VIX was a bit lower to end the week and the curve moved down as well. We retired June last week and now July is the front month and is at a premium of just over 1.80 to finish the week.
Before getting into a trade I would like to point out some heavy activity that abounded last week in the VIX Weekly options expiring this coming week. There was a pretty big buyer of the VIX Jun 28th 19, 20, and 21 Calls paying 0.10 for the 19’s and 0.05 for both the 20’s and 21’s. A majority of these trades occurred early this past week. The figure below shows the open interest for each of these far out of the money VIX call options that only have two trading days remaining until expiration. Adding the open interest for all three strikes together results in over 80,000 open positions. That’s pretty good for many standard expiration strike and remarkable for the VIX Weeklys.
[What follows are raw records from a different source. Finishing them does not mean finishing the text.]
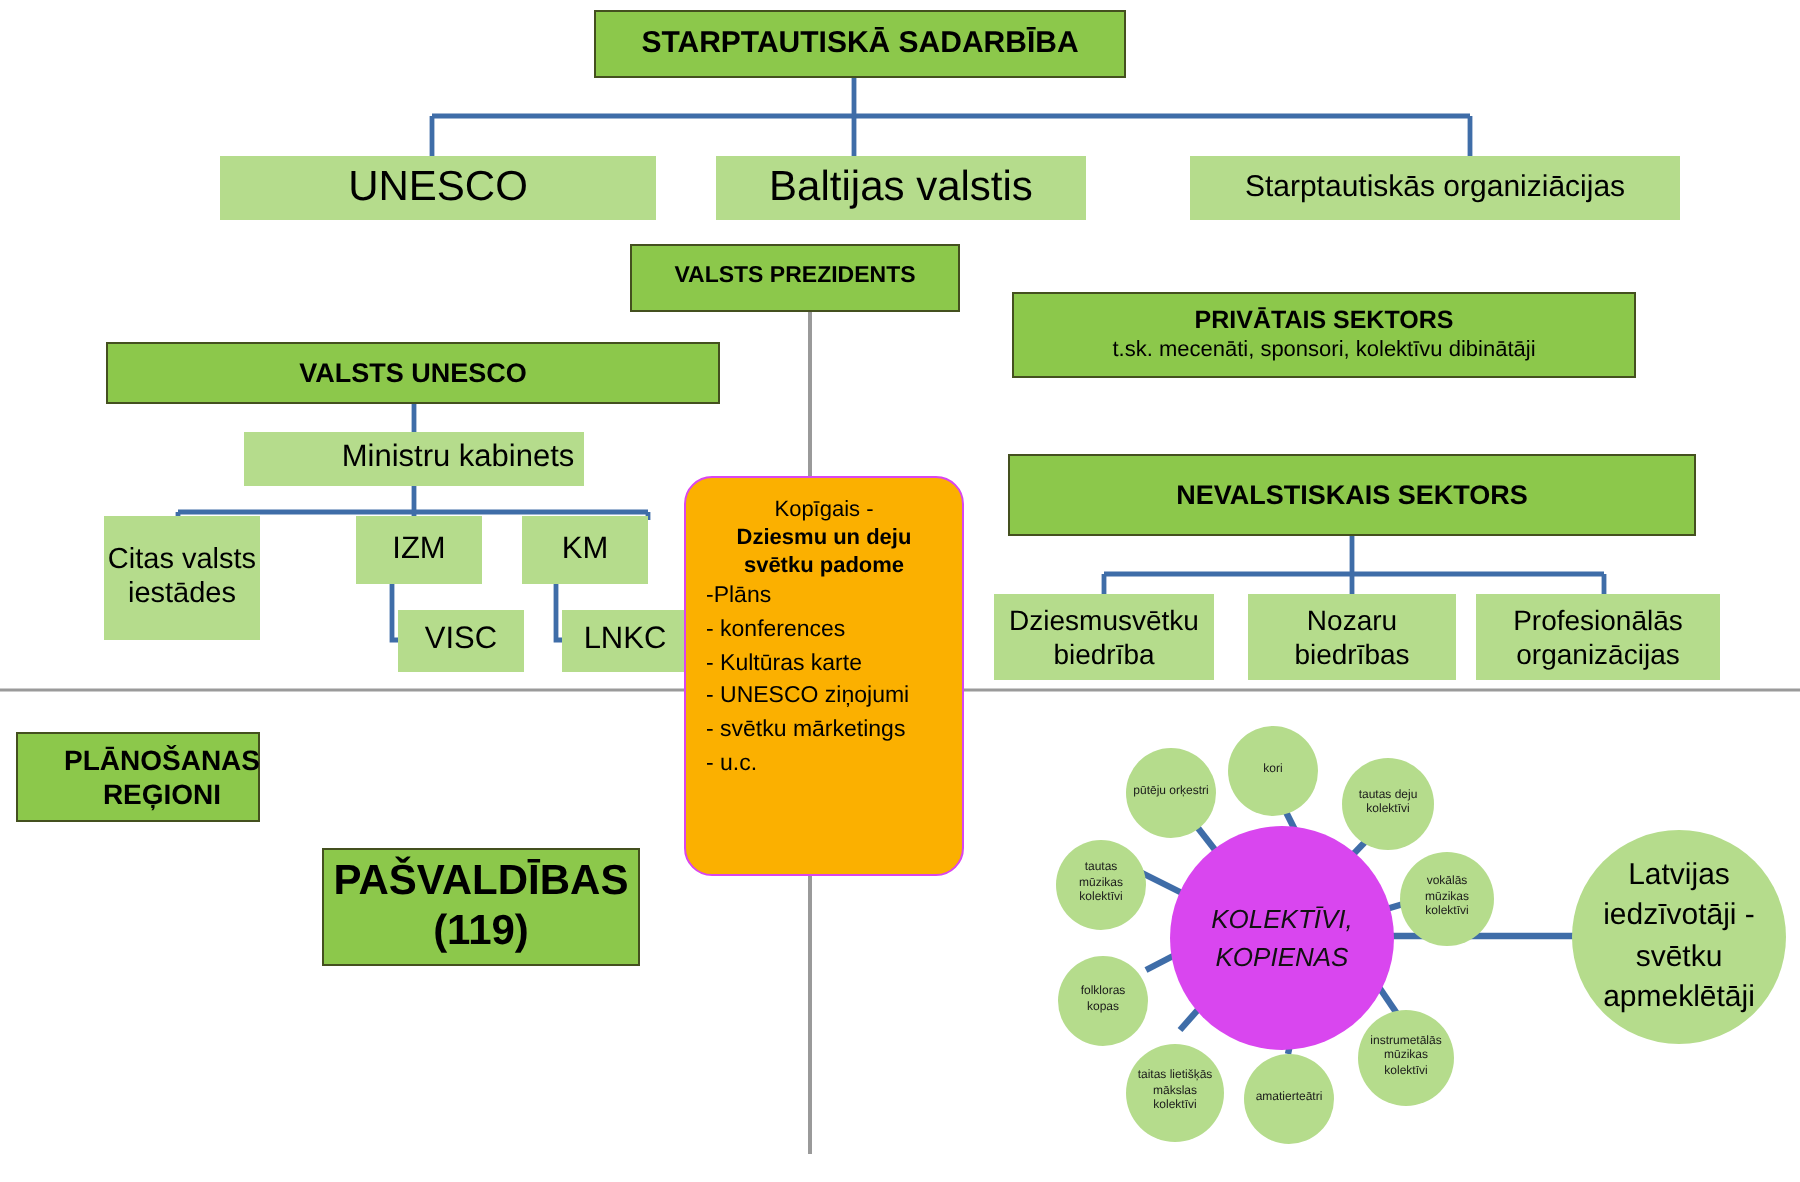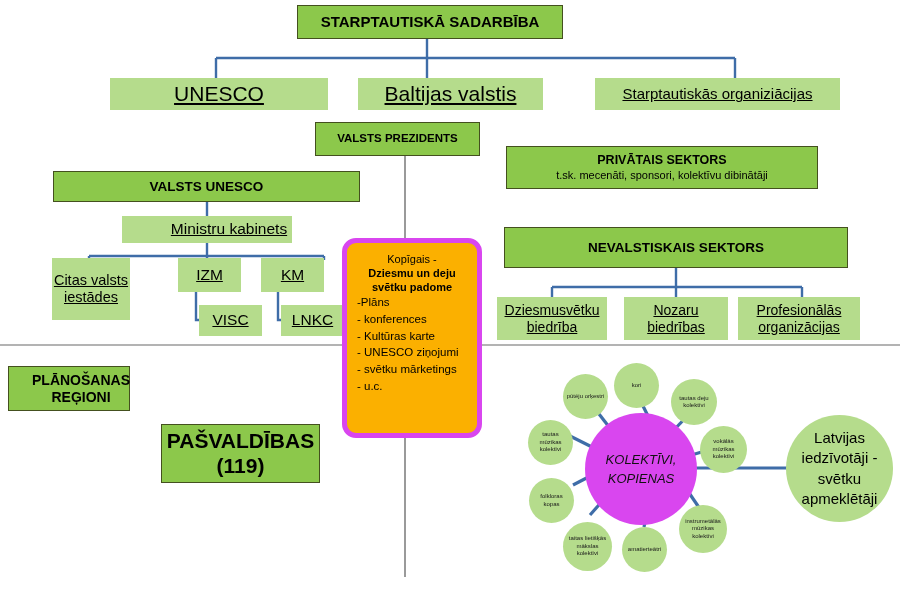--- a/index.html
+++ b/index.html
@@ -10,7 +10,7 @@
        flex-direction:column;align-items:center;justify-content:center;
        text-align:center;line-height:1.18;}
   .dark{background:#8CC84B;border:1px solid #44501f;}
-  .light{background:#B5DC8C;text-decoration:underline;}
+  .light{background:#B5DC8C;}
   .bold{font-weight:bold;}
   .orange{background:#FBB000;border:5px solid #d946ef;border-radius:14px;
           align-items:stretch;justify-content:flex-start;padding:10px 8px 0 8px;}

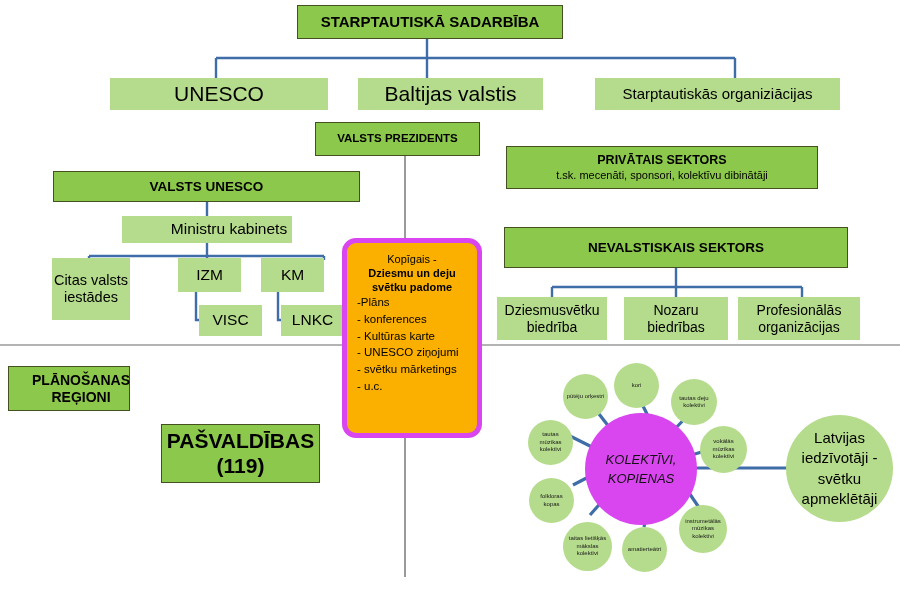--- a/index.html
+++ b/index.html
@@ -12,7 +12,7 @@
   .dark{background:#8CC84B;border:1px solid #44501f;}
   .light{background:#B5DC8C;}
   .bold{font-weight:bold;}
-  .orange{background:#FBB000;border:5px solid #d946ef;border-radius:14px;
+  .orange{background:#FBB000;border:1px solid #d946ef;border-radius:14px;
           align-items:stretch;justify-content:flex-start;padding:10px 8px 0 8px;}
   .orange .ttl{text-align:center;font-size:11px;line-height:1.25;}
   .orange .li{text-align:left;font-size:11.5px;line-height:1.45;padding-left:2px;}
On Wednesday, there were two familiar, similar, and interesting trades that hit the VIX pit. They were familiar in structure as they involved selling a put to help pay for a call spread. They both are looking for some sort of volatility spike between now and late July, more likely in late July than in the near future. What makes them interesting is they were executed in a weekly or non-standard series of VIX options. Trade one involved selling the VIX Jul 26th 10.50 Puts for 0.21, buying the VIX Jul 26th 17.00 Calls for 0.54 and selling the VIX Jul 26th 30.00 Calls for 0.15 which results in a net cost of 0.18. The other trade sold the VIX Jul 26th 11.00 Puts for 0.45, purchased the VIX Jul 26th 15 Calls at 0.68, and selling the VIX Jul 26th 30 Calls for 0.09 which results in a cost of 0.14. The payoff diagram below shows the outcome for both trades if held through expiration.
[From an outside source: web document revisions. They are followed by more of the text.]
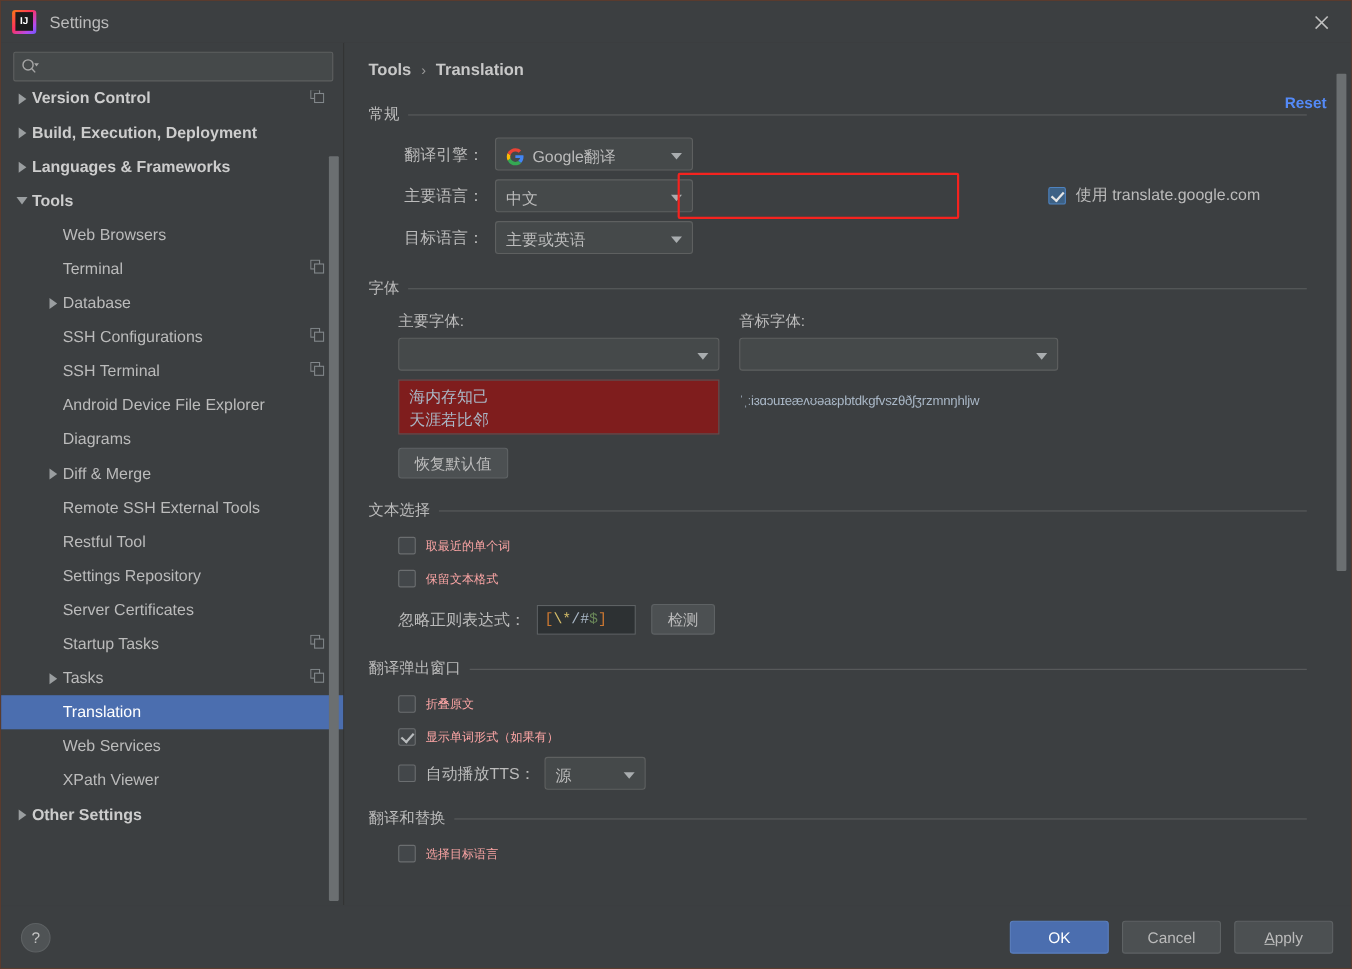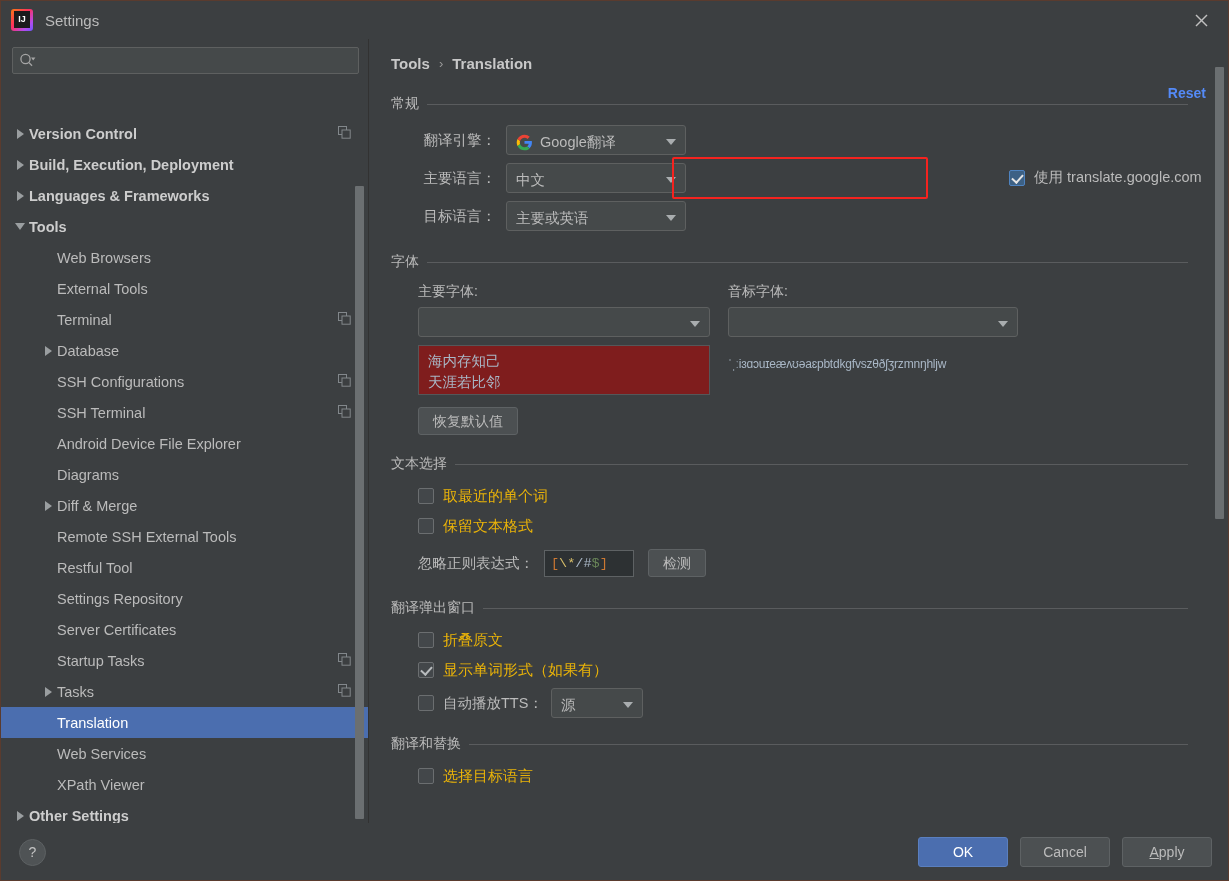--- a/index.html
+++ b/index.html
@@ -77,13 +77,12 @@
 
   
   .sidebar {
-    width: 368px;
+    width: 312px;
     background: #3c3f41;
     position: relative;
     flex: none;
     display: flex;
     flex-direction: column;
-    gap: 44px;
   }
   .search-wrap {
     padding: 8px 10px 6px 11px;

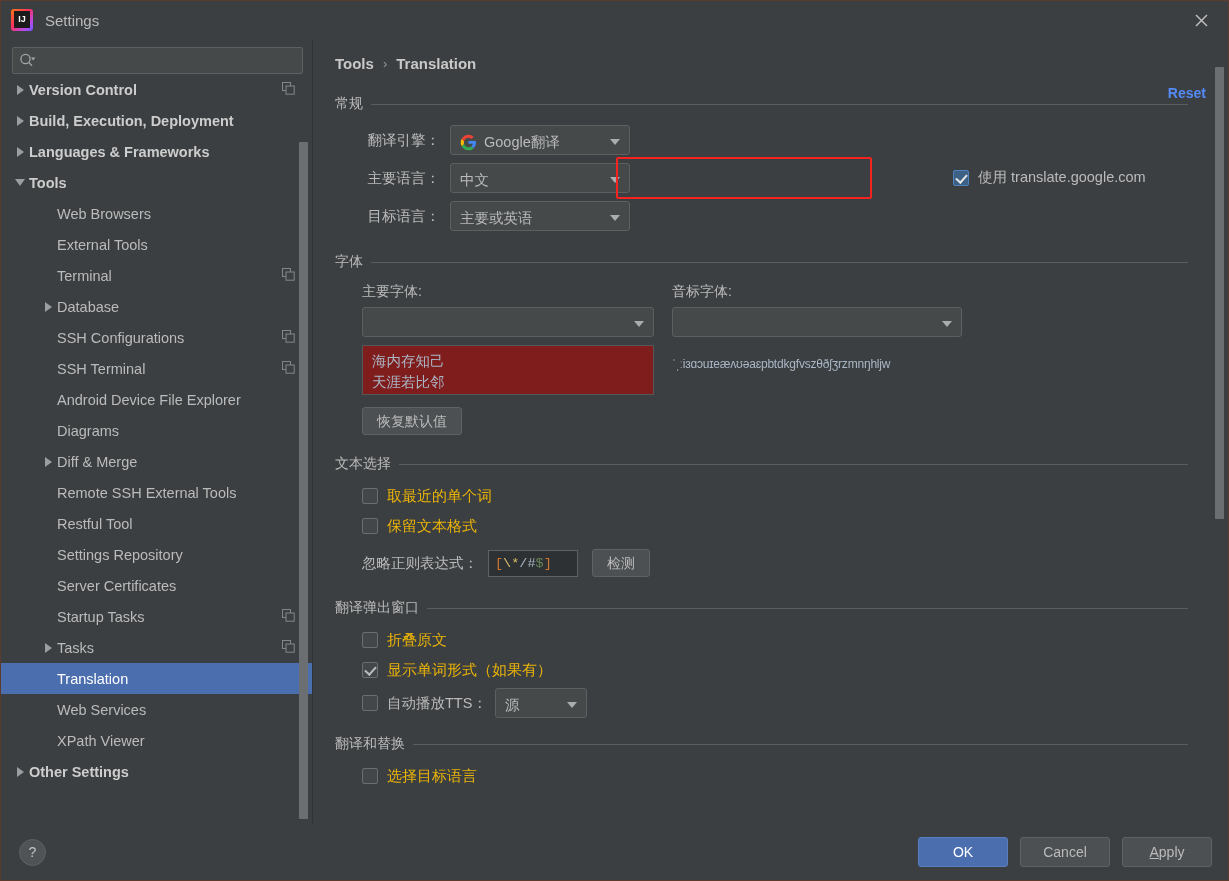--- a/index.html
+++ b/index.html
@@ -509,11 +509,6 @@
               <span class="tree-indent"></span>
               <span class="tw"></span>
               <span class="tree-label">Web Browsers</span>
-            </div>
-            <div class="tree-row">
-              <span class="tree-indent"></span>
-              <span class="tw"></span>
-              <span class="tree-label">External Tools</span>
             </div>
             <div class="tree-row">
               <span class="tree-indent"></span>

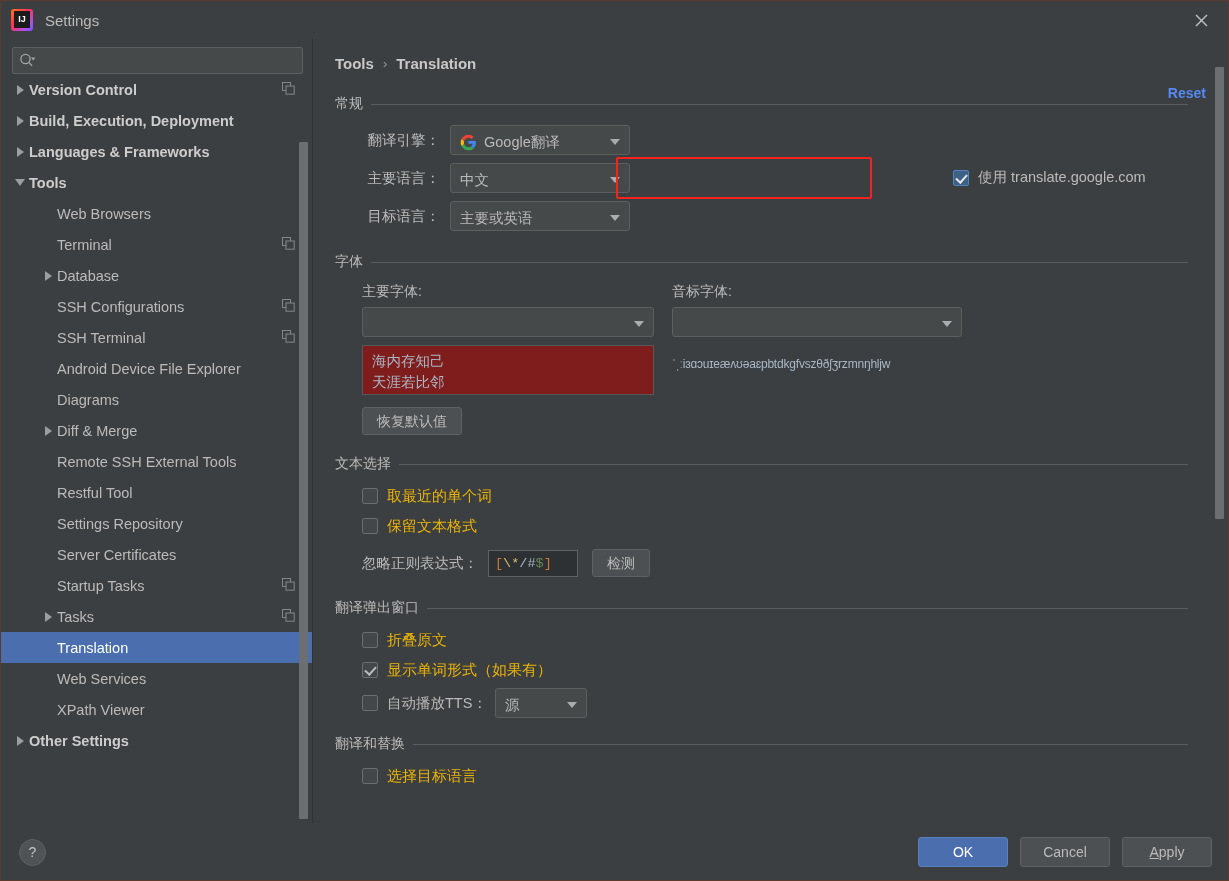--- a/index.html
+++ b/index.html
@@ -273,8 +273,8 @@
     display: flex;
     align-items: center;
     margin-bottom: 8px;
-    color: #eab308;
-    font-size: 15px;
+    color: #fca5a5;
+    font-size: 11px;
     height: 22px;
   }
   .cb {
Note both shapes are very similar with a low dollar cost up front, potential downside with VIX hovering around 2017 lows, and some great upside potential. The thing that gets me is the timing, why the July 26th series instead of the standard July expiration the week before these options go off the board? If may be worth checking the economic and earnings calendar to see if something specific is scheduled between those two expiration dates.